ECLI:NL:RVS:2010:BN0455

Raad van State

Datum uitspraak
7 juli 2010
Publicatiedatum
5 april 2013
Zaaknummer
200909813/1/H1
Instantie
Raad van State
Type
Uitspraak
Rechtsgebied
Bestuursrecht
Procedures
  • Hoger beroep
Rechters
  • R.W.L. Loeb
  • P. Lodder
Vindplaatsen
  • Rechtspraak.nl
AI samenvatting door LexboostAutomatisch gegenereerd

Hoger beroep tegen besluit tot verwijdering van voorwerpen op percelen met bestemming volkstuinen

In deze zaak gaat het om een hoger beroep van [appellant] tegen een besluit van het college van burgemeester en wethouders van Groningen. Bij besluit van 15 augustus 2008 werd [appellant] gelast om voorwerpen en goederen van de percelen met de bestemming 'Volkstuinen-complex' te verwijderen. Het college verklaarde het bezwaar van [appellant] ongegrond op 25 februari 2009. De rechtbank Groningen bevestigde deze beslissing op 10 november 2009, waarna [appellant] hoger beroep instelde bij de Raad van State op 16 december 2009. De gronden van het hoger beroep werden aangevuld op 13 januari 2010. De Raad van State heeft de zaak op 16 juni 2010 behandeld.

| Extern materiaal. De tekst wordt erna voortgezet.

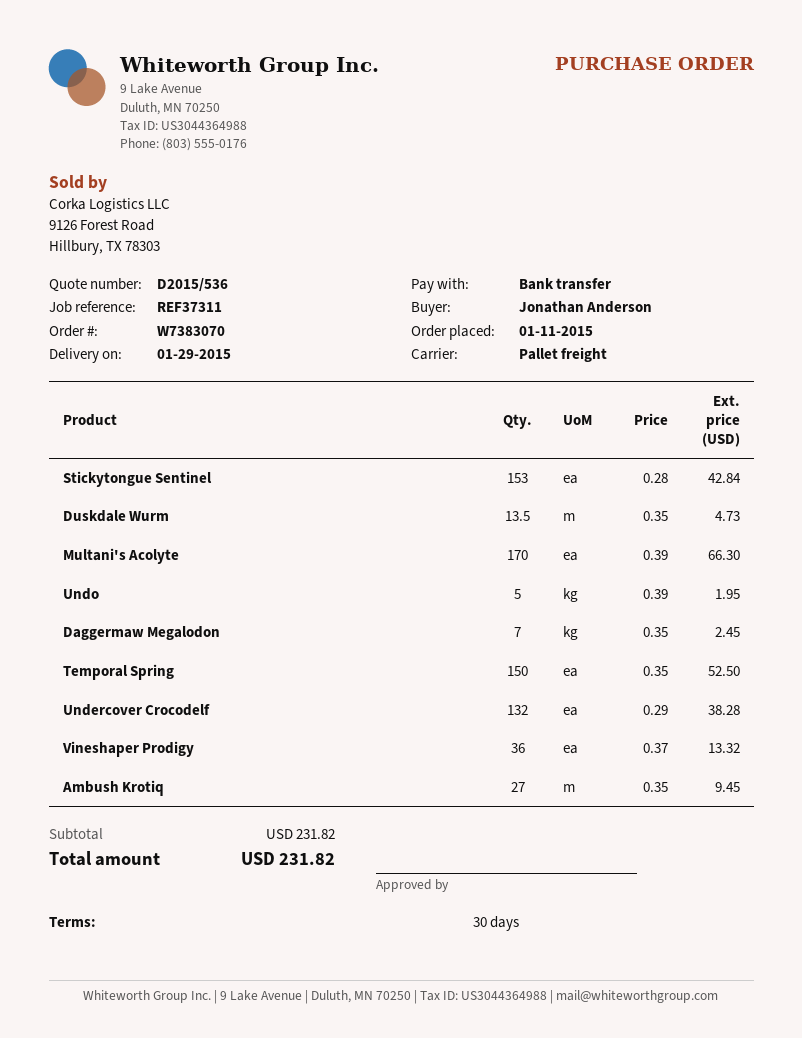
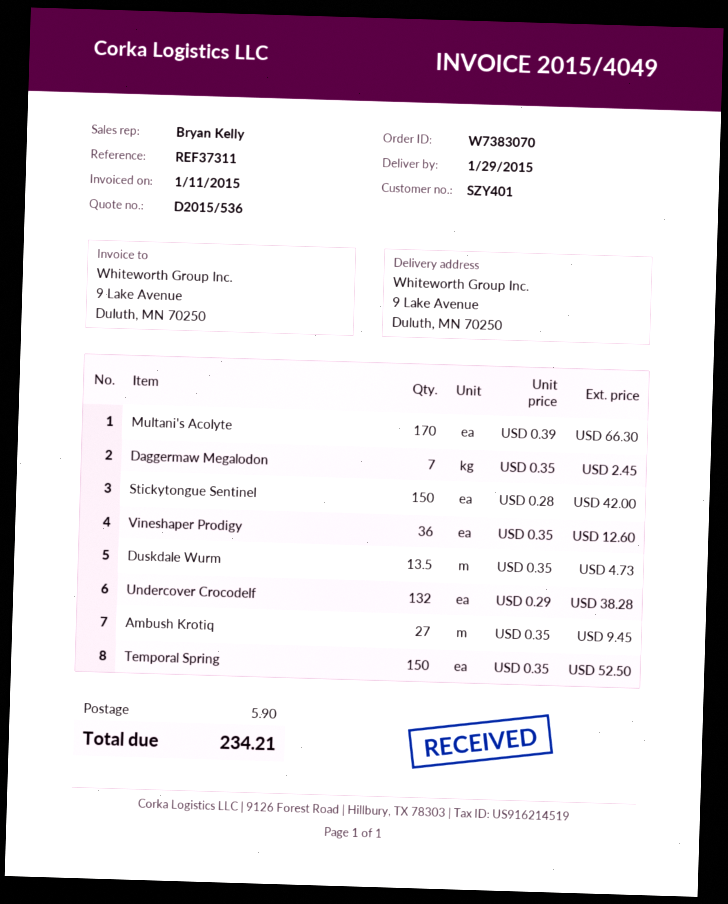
Stickytongue Sentinel: 153 x 0.28 = 42.84 -> 150 x 0.28 = 42.00
Undo: 5 x 0.39 = 1.95 -> none
Vineshaper Prodigy: 36 x 0.37 = 13.32 -> 36 x 0.35 = 12.60
shipping: none -> 5.90
total: 231.82 -> 234.21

De Afdeling bestuursrechtspraak van de Raad van State overweegt dat de bestemming van de percelen in overeenstemming moet zijn met het bestemmingsplan 'Bruilweering'. Volgens de voorschriften van dit bestemmingsplan mogen de percelen alleen gebruikt worden voor de bestemming 'Volkstuinen-complex'. Daarnaast moeten open erven en terreinen in voldoende staat van onderhoud verkeren, zoals vastgelegd in de Groninger bouwverordening 2007.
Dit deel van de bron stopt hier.